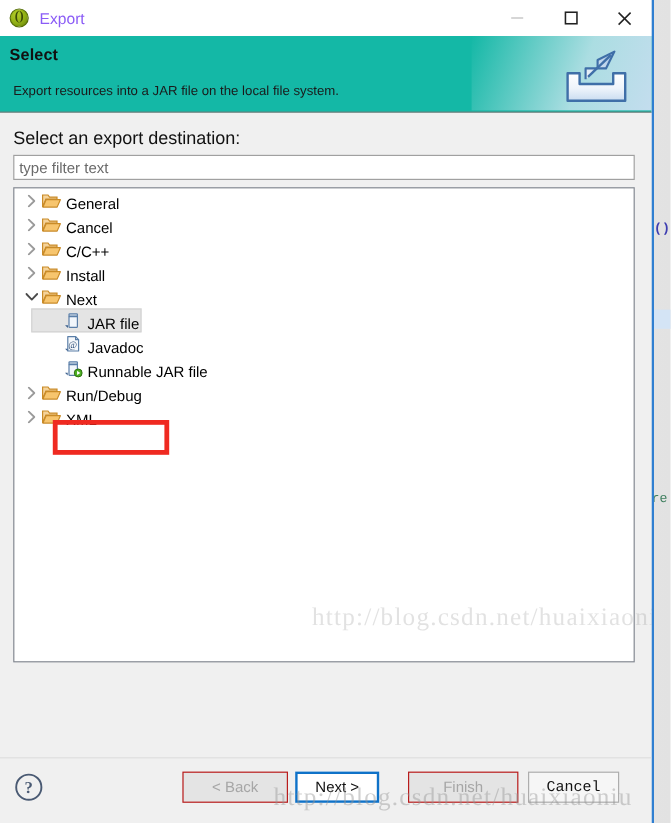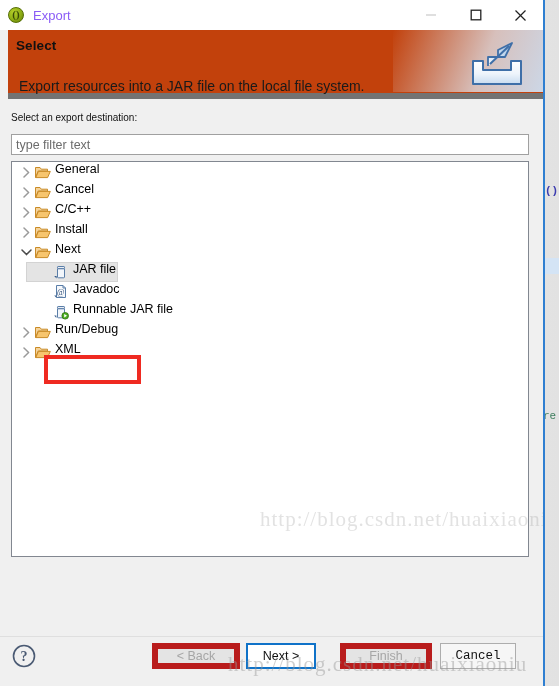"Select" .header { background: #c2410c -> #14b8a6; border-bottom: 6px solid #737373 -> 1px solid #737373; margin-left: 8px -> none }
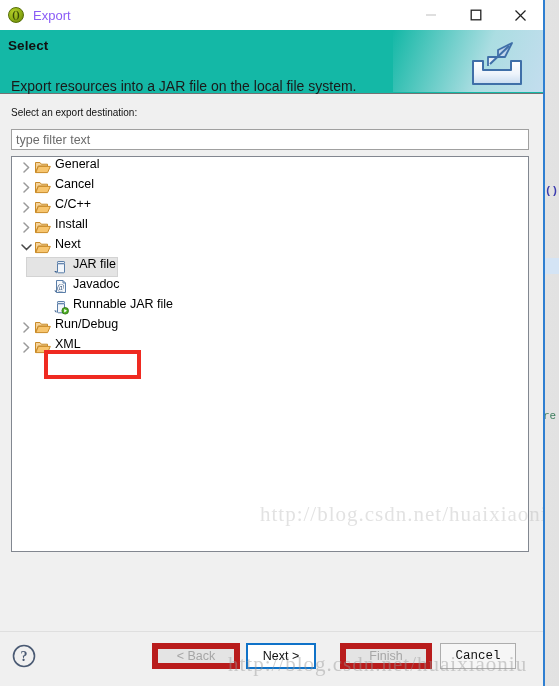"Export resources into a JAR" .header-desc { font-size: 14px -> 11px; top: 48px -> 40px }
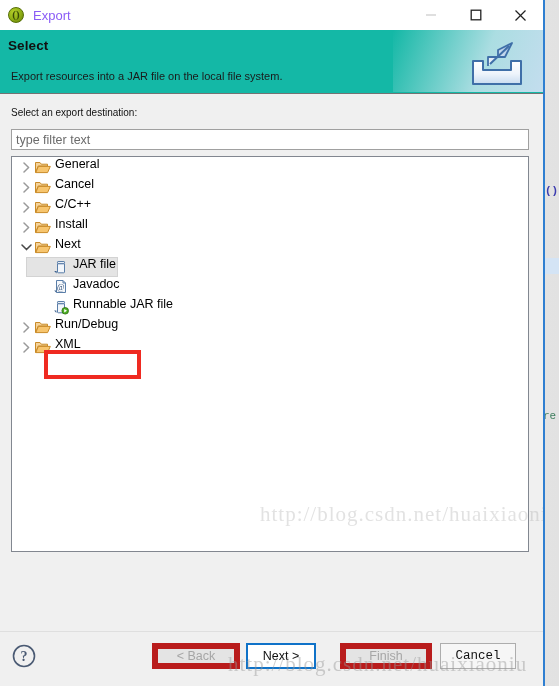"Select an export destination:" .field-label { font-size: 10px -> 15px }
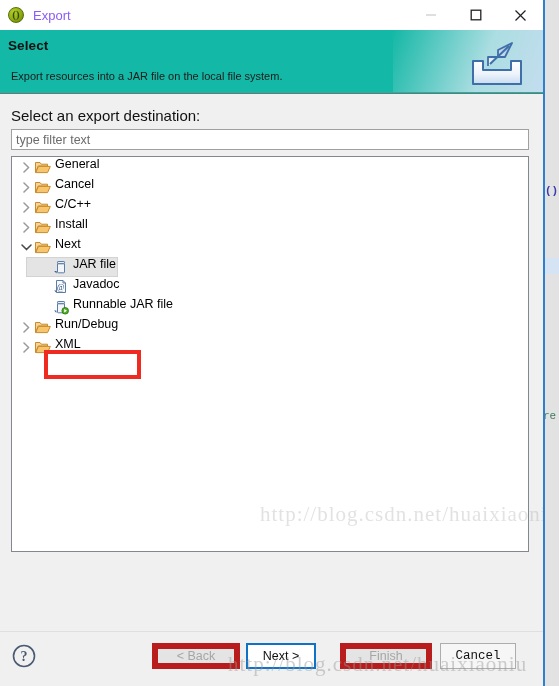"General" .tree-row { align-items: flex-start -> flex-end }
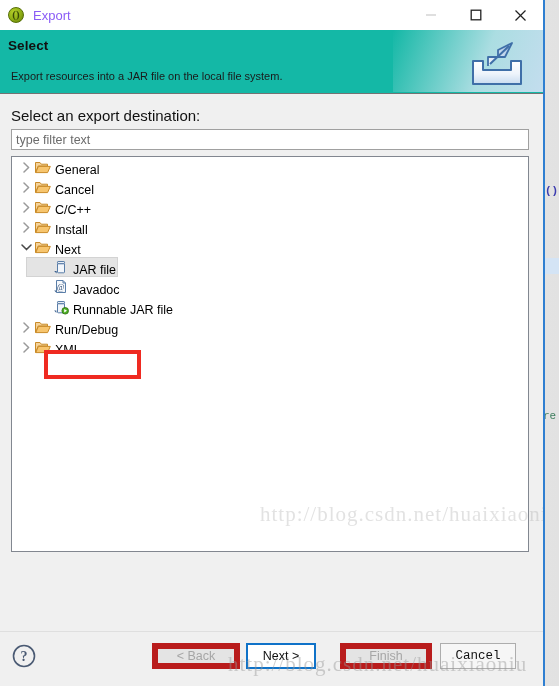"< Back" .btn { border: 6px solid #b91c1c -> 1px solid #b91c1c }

○ ○ ○ ○ ○ ○ ○

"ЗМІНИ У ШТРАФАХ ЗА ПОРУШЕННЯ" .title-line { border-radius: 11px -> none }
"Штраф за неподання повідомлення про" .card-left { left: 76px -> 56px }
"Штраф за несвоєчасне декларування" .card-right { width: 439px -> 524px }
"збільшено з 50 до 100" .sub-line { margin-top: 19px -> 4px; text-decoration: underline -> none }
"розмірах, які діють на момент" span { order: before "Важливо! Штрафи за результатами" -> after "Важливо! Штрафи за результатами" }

○ ○ ○ ○ ○ ○ ○

Task objective: Look through the entries above and quote exactly the lines from the line with "width: 439px ->" to the line with "які діють на", counting both of those lines.

Result:
"Штраф за несвоєчасне декларування" .card-right { width: 439px -> 524px }
"збільшено з 50 до 100" .sub-line { margin-top: 19px -> 4px; text-decoration: underline -> none }
"розмірах, які діють на момент" span { order: before "Важливо! Штрафи за результатами" -> after "Важливо! Штрафи за результатами" }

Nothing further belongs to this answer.